By making the structure of the code match the structure of the problem,
we eliminate the proliferation of boolean flags and convoluted loop
conditions (which are very error-prone and basically impossible to
maintain), and the code begins to speak for itself, because just by
looking at the structure of the code, you know what's the structure of
the problem it's working on. Once the structure is properly sorted out,
then we can worry about other things, like do_other_things() being a big
copy-n-pasted code block -- which then basically suggests the obvious
solution: factor it into a function.

A classic example of poor mapping of code structure to problem structure
is join(): inserting (n-1) delimiters into a list of n items. I almost
always see code like this:

	foreach (i, e; range) {
		result.put(e);
		if (i+1 < range.length)
			result.put(',');
	}

But let's step back for a moment and look at what's the *real* structure
of the problem. Suppose range = [1,2,3,4,5]. Then the desired output is:

	1 , 2 , 3 , 4 , 5

Or, more abstractly, if we use 'e' in a generic sense to refer to any
item:

	e , e , e , e , e , e

which can be "factored" into the form:

	(e ,){(n-1) times} e

Due to the nature of the range API, however, this does not lend itself
to a straightforward implementation (there is no primitive for looping
over (n-1) items in a range). So we consider an alternative
factorization:

	e (, e){(n-1) times}

This, then, suggests that the first element of the range should be
treated specially, which leads to the following code:

	if (range.empty) return; // boundary case

	result.put(range.front);
	range.popFront();

	while (!range.empty) {
		result.put(',');
		result.put(range.front);
		range.popFront();
	}

This eliminates the if-statement with a tricky condition: should it be
(i+1 < range.length) or (i <= range.length) or (i < range.length-1)?
While this particular example is trivial to sort out, you'd be surprised
how often I run into code where the condition is wrongly-written,
resulting in off-by-1 errors. By getting rid of the condition
altogether, we eliminate this source of bugs (not to mention the code is
now free from the arbitrary requirement that the range must have a
.length primitive).  Plus, the code now more accurately reflects the
structure of the output.

Some people will object that the above code looks "more verbose",
"ugly", etc., but the fact of the matter is that it reflects the
structure of the problem more accurately than any of the cuter hacks
that tries to "reduce code bloat" by arbitrarily squashing
non-corresponding structures into a single loop, thus resulting in
poorly-motivated if-statements, needlessly complex loop conditions, and
other ad hoc hacks to patch over the structure conflict.

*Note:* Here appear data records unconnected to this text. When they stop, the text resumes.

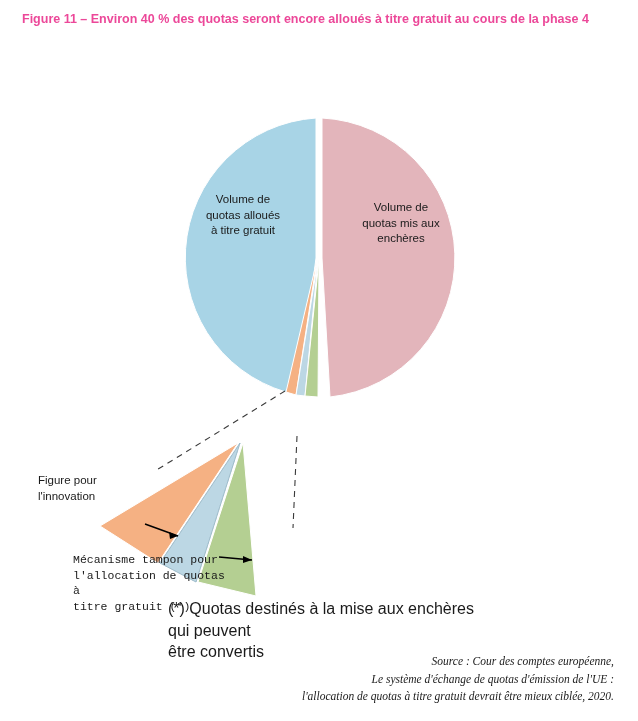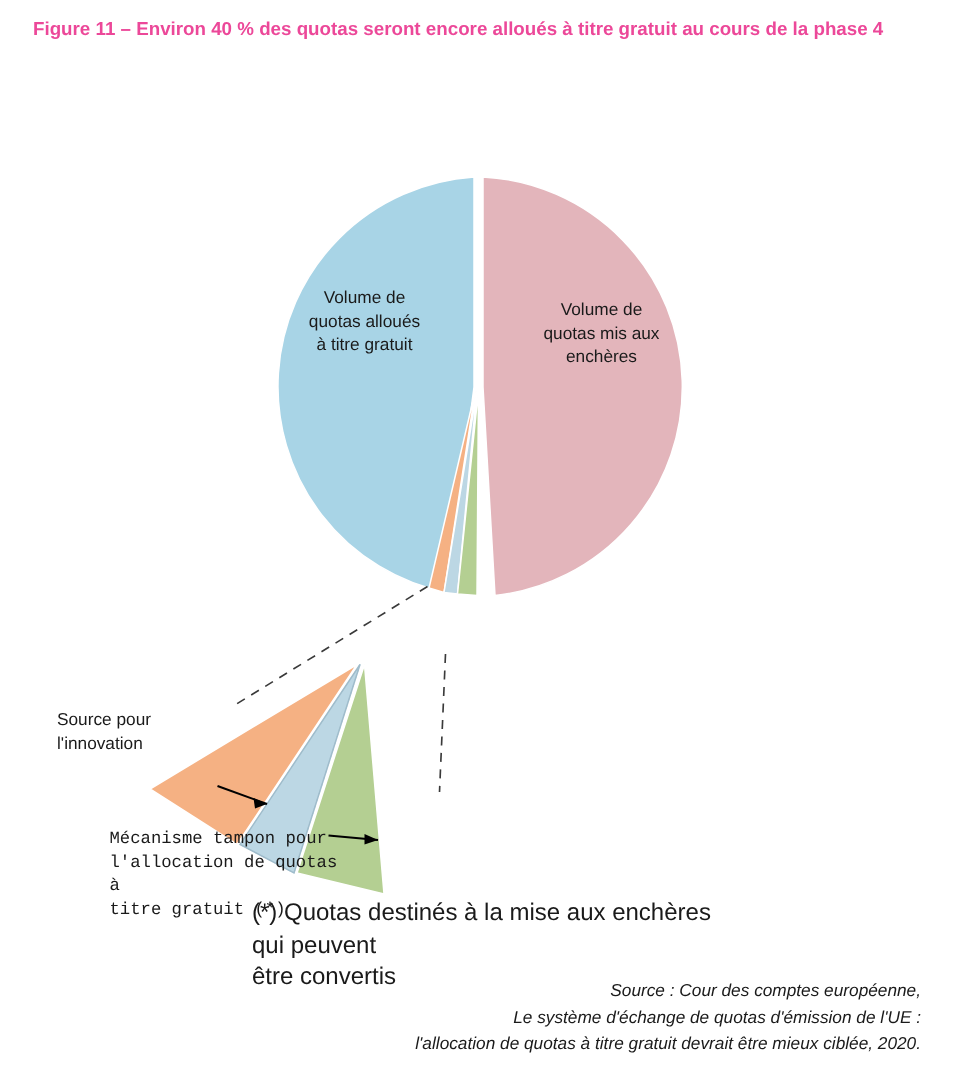--- a/index.html
+++ b/index.html
@@ -119,7 +119,7 @@
     <div class="lbl lbl-main center" style="left:341px; top:142px; width:120px; white-space:pre-line;">Volume de
 quotas mis aux
 enchères</div>
-    <div class="lbl lbl-main" style="left:38px; top:415px; width:130px; white-space:pre-line;">Source pour
+    <div class="lbl lbl-main" style="left:38px; top:415px; width:130px; white-space:pre-line;">Figure pour
 l'innovation</div>
     <div class="lbl lbl-main" style="left:73px; top:494px; width:160px; white-space:pre-line;font-family:Liberation Mono, monospace;">Mécanisme tampon pour
 l'allocation de quotas à

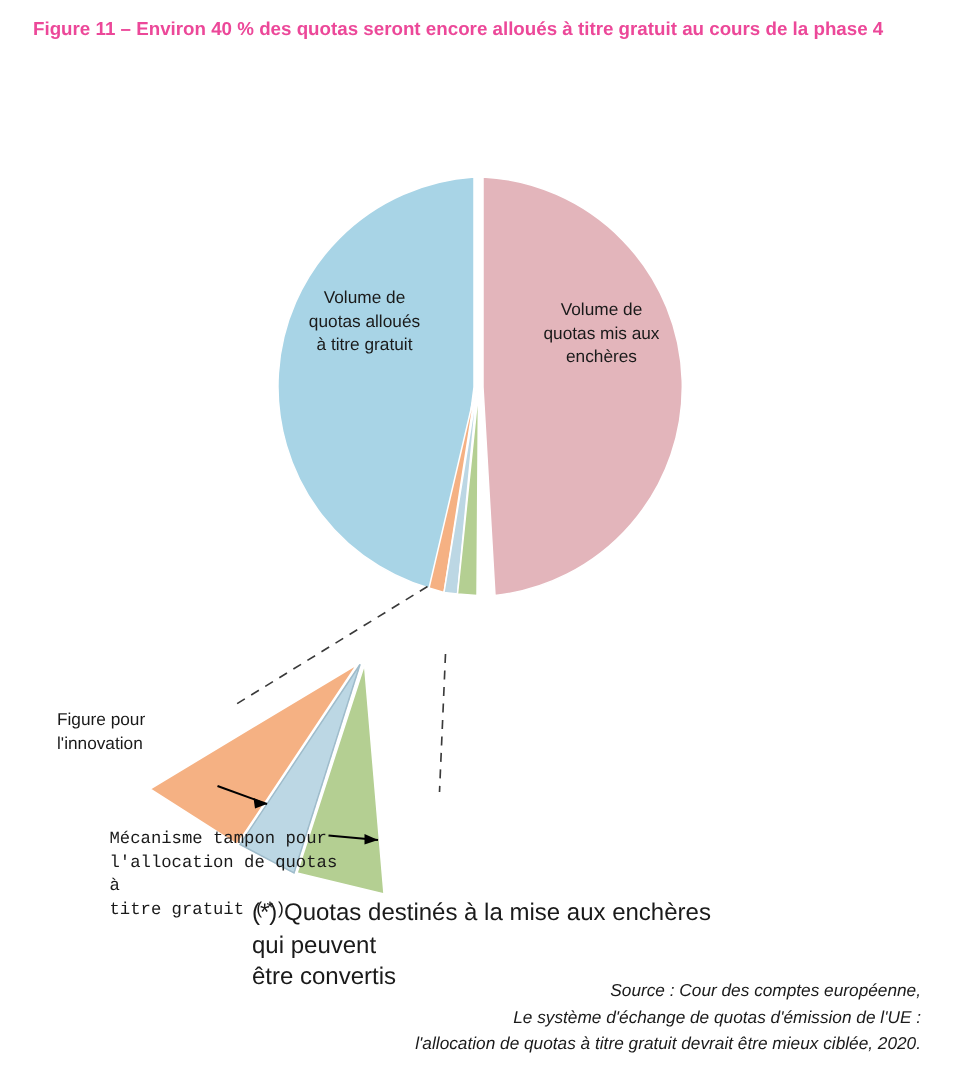--- a/index.html
+++ b/index.html
@@ -55,7 +55,7 @@
     bottom: 16px;
     width: 440px;
     text-align: right;
-    font-family: Liberation Sans, sans-serif;
+    font-family: Liberation Serif, serif;
     font-style: italic;
     font-size: 11.5px;
     line-height: 1.5;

The result is
often fragile and hard to maintain. Not to mention, having loops with
trivial conditions gives the optimizer a far easier time at generating
superior code than a loop with a condition too complex for the optimizer
to understand.

Now, there *are* cases where complex loop conditions are necessary, but
I'd say that 90% of loops don't need this and can be (and should be)
reduced to loops with trivial conditions. So whenever your loop
conditions start acquiring lots of &&'s and ||'s, that's a sign
indicating that your code structure no longer corresponds with the
problem structure, and it's time to rewrite your loops.

</soapbox> :-)

T

-- 
Those who don't understand Unix are condemned to reinvent it, poorly.